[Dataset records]

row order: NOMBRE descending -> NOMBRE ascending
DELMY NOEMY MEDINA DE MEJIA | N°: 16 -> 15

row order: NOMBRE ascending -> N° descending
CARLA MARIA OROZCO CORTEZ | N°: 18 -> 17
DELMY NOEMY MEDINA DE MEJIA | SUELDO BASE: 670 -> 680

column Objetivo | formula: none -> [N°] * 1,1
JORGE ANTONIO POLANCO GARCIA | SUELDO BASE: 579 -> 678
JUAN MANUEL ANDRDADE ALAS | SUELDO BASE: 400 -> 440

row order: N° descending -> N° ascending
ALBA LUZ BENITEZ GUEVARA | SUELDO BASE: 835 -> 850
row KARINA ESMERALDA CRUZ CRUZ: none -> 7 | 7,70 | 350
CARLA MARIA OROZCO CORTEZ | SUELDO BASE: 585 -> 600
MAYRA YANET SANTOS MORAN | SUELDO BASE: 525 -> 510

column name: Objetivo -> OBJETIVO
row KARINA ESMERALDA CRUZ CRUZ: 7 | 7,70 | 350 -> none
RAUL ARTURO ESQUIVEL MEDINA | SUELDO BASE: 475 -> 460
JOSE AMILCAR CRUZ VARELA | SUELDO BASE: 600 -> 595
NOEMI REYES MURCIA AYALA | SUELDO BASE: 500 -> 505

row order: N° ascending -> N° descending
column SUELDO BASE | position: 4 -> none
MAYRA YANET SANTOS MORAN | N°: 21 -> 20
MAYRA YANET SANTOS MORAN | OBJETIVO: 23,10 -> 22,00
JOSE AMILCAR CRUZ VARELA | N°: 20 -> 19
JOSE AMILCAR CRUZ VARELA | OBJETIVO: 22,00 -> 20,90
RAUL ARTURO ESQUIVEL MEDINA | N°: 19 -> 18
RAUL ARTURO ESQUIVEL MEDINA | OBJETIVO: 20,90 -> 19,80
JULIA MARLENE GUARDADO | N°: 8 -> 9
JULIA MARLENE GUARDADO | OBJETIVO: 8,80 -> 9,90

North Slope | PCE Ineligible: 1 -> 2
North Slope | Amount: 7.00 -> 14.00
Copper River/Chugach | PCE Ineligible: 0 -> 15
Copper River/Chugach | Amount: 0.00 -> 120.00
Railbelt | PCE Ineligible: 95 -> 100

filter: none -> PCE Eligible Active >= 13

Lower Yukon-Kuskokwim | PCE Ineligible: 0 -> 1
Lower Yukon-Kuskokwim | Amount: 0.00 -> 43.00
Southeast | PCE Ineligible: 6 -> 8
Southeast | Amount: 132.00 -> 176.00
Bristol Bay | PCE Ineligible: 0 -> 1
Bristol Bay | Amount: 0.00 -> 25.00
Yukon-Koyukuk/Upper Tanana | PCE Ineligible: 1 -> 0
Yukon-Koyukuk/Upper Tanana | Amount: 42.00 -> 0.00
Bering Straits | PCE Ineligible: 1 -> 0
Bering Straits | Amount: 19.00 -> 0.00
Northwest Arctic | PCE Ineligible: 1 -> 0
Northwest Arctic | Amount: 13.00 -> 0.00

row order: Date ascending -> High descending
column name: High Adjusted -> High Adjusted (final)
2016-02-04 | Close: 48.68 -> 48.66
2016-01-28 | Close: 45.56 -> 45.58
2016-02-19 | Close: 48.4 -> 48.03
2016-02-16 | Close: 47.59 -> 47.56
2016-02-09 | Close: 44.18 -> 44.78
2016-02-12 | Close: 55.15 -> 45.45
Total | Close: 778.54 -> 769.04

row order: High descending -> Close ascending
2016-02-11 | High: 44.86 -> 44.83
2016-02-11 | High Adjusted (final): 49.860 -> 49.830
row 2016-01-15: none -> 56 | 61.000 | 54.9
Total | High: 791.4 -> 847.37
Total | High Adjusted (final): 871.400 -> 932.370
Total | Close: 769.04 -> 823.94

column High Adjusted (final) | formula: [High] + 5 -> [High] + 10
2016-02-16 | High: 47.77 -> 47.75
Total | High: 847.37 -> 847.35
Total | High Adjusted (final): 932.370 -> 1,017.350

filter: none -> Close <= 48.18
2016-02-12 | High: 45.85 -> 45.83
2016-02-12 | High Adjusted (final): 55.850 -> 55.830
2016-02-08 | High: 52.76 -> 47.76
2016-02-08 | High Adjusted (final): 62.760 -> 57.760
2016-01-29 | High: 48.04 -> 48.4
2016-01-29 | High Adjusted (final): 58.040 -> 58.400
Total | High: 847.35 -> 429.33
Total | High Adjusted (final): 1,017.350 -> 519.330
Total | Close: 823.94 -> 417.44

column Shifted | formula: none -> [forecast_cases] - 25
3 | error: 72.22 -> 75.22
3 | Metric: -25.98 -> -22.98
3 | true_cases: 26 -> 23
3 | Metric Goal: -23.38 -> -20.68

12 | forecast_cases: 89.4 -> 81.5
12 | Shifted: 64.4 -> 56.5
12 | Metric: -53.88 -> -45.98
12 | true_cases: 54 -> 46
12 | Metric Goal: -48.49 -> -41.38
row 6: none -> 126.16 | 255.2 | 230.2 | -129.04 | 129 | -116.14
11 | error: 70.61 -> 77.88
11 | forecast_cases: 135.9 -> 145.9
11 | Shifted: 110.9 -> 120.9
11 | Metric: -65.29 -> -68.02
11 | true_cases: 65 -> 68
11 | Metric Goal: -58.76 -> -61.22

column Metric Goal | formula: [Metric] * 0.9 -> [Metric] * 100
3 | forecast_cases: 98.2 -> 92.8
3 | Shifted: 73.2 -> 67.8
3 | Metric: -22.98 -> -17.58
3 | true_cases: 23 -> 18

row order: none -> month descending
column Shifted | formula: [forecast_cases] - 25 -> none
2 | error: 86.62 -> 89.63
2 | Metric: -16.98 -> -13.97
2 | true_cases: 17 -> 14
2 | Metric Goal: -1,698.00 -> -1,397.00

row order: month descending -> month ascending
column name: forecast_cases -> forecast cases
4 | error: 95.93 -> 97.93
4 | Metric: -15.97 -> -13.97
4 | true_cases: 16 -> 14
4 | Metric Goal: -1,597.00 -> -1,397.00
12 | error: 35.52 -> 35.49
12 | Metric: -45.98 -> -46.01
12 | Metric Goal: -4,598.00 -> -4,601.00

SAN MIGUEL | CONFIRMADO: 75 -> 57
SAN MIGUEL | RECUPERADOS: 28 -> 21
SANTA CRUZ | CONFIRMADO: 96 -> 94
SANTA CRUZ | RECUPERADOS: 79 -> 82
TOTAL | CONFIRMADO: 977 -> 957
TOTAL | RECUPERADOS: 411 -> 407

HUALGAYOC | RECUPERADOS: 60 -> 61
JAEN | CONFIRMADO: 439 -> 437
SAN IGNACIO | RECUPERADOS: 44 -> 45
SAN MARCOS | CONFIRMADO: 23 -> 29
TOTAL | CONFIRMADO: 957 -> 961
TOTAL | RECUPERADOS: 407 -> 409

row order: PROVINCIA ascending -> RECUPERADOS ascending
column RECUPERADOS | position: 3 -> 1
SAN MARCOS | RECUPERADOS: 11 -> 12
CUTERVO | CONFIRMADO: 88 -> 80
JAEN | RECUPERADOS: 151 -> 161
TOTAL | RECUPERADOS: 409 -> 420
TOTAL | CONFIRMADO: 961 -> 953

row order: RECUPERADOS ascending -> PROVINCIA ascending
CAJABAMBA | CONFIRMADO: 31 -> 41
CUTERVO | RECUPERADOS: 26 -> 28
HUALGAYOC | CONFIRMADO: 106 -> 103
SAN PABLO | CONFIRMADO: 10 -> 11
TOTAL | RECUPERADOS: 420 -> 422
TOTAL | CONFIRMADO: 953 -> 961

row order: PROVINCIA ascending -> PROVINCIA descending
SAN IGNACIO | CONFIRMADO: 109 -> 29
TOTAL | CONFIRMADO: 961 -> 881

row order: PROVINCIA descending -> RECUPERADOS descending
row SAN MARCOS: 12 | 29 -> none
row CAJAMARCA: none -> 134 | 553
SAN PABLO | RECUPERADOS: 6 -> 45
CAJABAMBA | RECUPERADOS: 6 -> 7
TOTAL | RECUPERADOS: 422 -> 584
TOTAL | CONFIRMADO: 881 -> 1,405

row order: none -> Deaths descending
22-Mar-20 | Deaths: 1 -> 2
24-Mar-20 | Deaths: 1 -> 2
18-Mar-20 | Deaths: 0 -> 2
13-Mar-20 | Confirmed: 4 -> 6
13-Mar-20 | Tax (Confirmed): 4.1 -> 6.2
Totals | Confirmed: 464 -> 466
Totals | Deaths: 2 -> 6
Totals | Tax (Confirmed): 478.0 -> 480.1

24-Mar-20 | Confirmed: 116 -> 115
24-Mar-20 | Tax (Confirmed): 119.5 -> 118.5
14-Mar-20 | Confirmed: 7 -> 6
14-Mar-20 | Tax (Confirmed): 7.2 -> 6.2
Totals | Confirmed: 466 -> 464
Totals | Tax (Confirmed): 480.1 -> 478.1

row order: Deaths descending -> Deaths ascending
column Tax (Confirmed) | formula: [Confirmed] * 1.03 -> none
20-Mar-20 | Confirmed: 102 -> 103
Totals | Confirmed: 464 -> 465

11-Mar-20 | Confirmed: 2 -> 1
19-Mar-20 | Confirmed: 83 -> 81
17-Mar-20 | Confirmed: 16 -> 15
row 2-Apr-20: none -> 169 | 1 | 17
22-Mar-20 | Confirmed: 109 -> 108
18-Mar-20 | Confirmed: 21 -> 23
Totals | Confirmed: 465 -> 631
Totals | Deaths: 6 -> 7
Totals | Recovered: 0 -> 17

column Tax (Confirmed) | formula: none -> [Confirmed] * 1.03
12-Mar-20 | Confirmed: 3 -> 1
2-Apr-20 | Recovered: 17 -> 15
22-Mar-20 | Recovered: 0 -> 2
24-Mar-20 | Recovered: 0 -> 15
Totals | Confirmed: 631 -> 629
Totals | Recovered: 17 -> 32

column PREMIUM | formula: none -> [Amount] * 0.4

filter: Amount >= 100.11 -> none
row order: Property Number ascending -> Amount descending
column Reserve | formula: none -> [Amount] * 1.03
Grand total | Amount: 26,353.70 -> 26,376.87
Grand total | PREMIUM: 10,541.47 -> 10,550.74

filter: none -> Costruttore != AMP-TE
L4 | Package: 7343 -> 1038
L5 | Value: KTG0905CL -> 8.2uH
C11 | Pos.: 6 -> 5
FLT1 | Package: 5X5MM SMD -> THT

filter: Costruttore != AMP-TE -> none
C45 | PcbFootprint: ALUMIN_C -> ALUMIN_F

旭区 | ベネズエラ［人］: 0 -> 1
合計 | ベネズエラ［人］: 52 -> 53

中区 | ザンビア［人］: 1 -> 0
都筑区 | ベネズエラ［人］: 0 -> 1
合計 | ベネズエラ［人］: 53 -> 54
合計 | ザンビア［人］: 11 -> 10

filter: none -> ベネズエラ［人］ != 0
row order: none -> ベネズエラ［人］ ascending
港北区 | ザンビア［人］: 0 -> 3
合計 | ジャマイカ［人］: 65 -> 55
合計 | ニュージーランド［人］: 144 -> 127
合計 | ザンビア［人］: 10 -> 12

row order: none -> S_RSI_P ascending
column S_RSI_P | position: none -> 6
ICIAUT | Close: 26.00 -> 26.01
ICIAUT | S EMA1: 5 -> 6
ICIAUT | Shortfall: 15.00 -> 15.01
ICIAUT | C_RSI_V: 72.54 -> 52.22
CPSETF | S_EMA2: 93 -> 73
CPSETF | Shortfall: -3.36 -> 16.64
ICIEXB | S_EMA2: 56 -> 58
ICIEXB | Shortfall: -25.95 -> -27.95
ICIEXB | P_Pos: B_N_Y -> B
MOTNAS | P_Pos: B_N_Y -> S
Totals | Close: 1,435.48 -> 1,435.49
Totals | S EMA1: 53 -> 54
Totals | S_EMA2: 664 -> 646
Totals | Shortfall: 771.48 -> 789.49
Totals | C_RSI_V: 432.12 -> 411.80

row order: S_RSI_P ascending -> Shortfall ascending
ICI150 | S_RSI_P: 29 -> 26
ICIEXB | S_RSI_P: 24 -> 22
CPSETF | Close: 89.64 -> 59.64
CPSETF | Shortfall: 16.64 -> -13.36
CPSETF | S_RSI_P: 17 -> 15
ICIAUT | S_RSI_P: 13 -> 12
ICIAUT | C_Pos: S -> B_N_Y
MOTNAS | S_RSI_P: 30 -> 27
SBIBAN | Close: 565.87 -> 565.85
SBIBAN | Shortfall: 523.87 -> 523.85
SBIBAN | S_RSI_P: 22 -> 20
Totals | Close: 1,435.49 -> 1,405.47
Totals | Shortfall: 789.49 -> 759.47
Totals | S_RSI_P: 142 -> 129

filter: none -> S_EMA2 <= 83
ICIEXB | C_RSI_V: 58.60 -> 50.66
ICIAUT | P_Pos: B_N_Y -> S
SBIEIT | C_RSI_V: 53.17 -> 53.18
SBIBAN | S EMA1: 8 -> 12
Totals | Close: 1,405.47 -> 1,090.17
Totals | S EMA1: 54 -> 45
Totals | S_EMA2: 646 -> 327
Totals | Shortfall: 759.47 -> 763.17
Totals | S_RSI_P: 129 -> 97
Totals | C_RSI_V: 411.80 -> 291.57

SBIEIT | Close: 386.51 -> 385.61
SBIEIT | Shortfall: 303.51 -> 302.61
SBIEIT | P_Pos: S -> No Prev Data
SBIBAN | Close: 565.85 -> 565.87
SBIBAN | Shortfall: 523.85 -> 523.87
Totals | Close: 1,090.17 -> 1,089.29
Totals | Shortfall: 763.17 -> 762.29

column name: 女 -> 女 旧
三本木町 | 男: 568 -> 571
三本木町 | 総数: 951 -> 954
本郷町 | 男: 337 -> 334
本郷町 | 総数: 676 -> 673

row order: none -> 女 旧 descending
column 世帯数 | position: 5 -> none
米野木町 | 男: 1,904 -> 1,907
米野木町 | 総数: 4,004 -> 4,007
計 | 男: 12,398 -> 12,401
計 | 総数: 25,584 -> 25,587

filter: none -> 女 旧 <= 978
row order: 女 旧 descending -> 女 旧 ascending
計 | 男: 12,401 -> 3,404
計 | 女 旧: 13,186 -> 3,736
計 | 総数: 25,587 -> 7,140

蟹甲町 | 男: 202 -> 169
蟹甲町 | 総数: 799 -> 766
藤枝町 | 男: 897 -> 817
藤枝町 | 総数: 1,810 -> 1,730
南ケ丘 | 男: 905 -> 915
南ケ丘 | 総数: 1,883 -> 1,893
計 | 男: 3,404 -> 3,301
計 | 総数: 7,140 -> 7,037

◆ Exercise:
Could you copy every line in the records that holds "NOMBRE"?

◆ Response:
row order: NOMBRE descending -> NOMBRE ascending
row order: NOMBRE ascending -> N° descending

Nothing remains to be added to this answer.